Spaces of surveillance: a study of newspaper articles on school surveillance cameras from 2002-2012

Year: 2013

Author: Grannäs, Jan, Frelin, Anneli

Type of paper: Abstract refereed

In several European countries, the number of surveillance cameras in schools has risen dramatically during the last decade. For example, in Sweden, the development has gone from only one school with surveillance cameras in 1997 to 20% of all schools in 2008. In 2012 a survey showed that more than half of these schools had a higher number of cameras than permitted by the National Data Inspection Board, and/or used them longer hours than permitted.
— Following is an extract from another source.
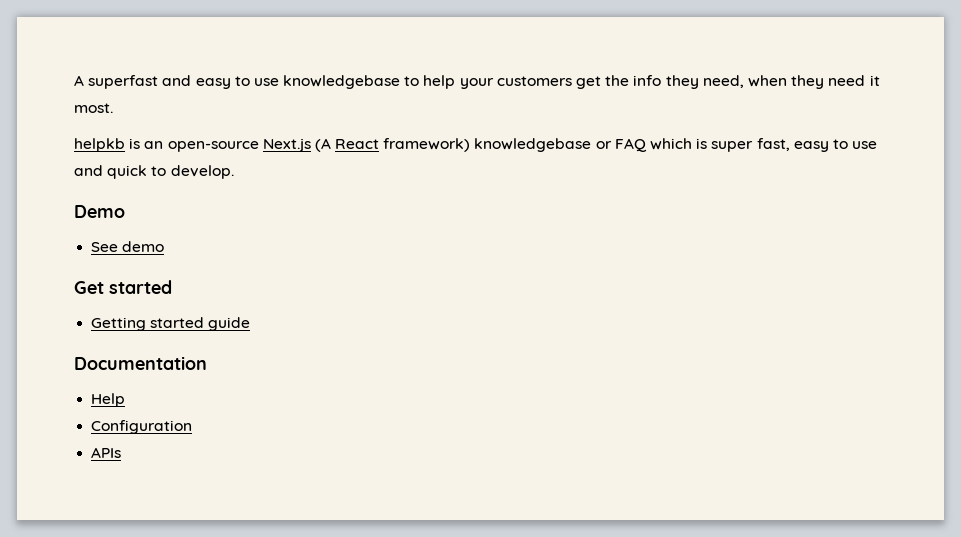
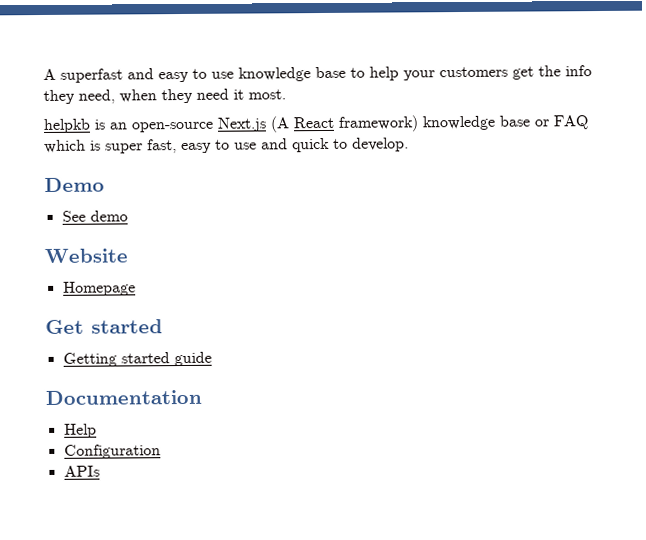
[283,75,401,89] knowledgebase -> [238,66,346,82] knowledge base
[474,138,592,152] knowledgebase -> [422,115,530,131] knowledge base
(165, 246) none -> [44,248,128,263] [62,281,136,296] // Website // Homepage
In the UK, the instalment of CCTV  cameras have spread, from placements outdoors aimed at protection against intruders to corridors and other indoor spaces aimed at monitoring bad behaviour (Hope, 2009). According to Monahan (2009) one profound effect of surveillance in schools is the integration of law enforcement that may displace other social and educational missions of the everyday school activities. There is interplay between how media describes adolescents and increased camera surveillance in schools. Media contributes to a culture of fear in which schools produce so-called "victims" and "criminals" (Giroux, 2004; Monahan, 2009).
This paper uses newspaper coverage to map 1) the occurrence of articles regarding surveillance cameras in schools over time, and 2) the stated arguments for using them.
The articles forming the basis for the analysis were selected using a national data base (Retriever)[1] covering the absolute majority of Swedish newspaper press, including trade press. The selected articles were published spanning the years 2002­­‑2012 and contained the key words "surveillance" and "school". The search yielded a total amount of 1600 articles. This paper is based on an analysis of the 120 most relevant articles. Data has been analysed using thematic analysis (Boyatzis, 1998).
The number of articles on camera surveillance in schools rose from 22 in 2002 to 323 in 2010, after which there is a decline. The larger part of the newspapers was located in areas marked by marginalization and segregation.
The arguments given for placing camera surveillance in schools are (in order from the most common to the least): to 1) reduce vandalism, 2) reduce costs, 3) prevent criminal acts, and 4) improve the work environment for the students and the staff.
Discussions of underlying causes of problems are rare, and the developments seem to be part of the risk discourse where a wider range of behaviours are criminalized. An overall result of the article analysis is a trend that is in line with the development of surveillance in schools that already have taken place in United States and Great Britain.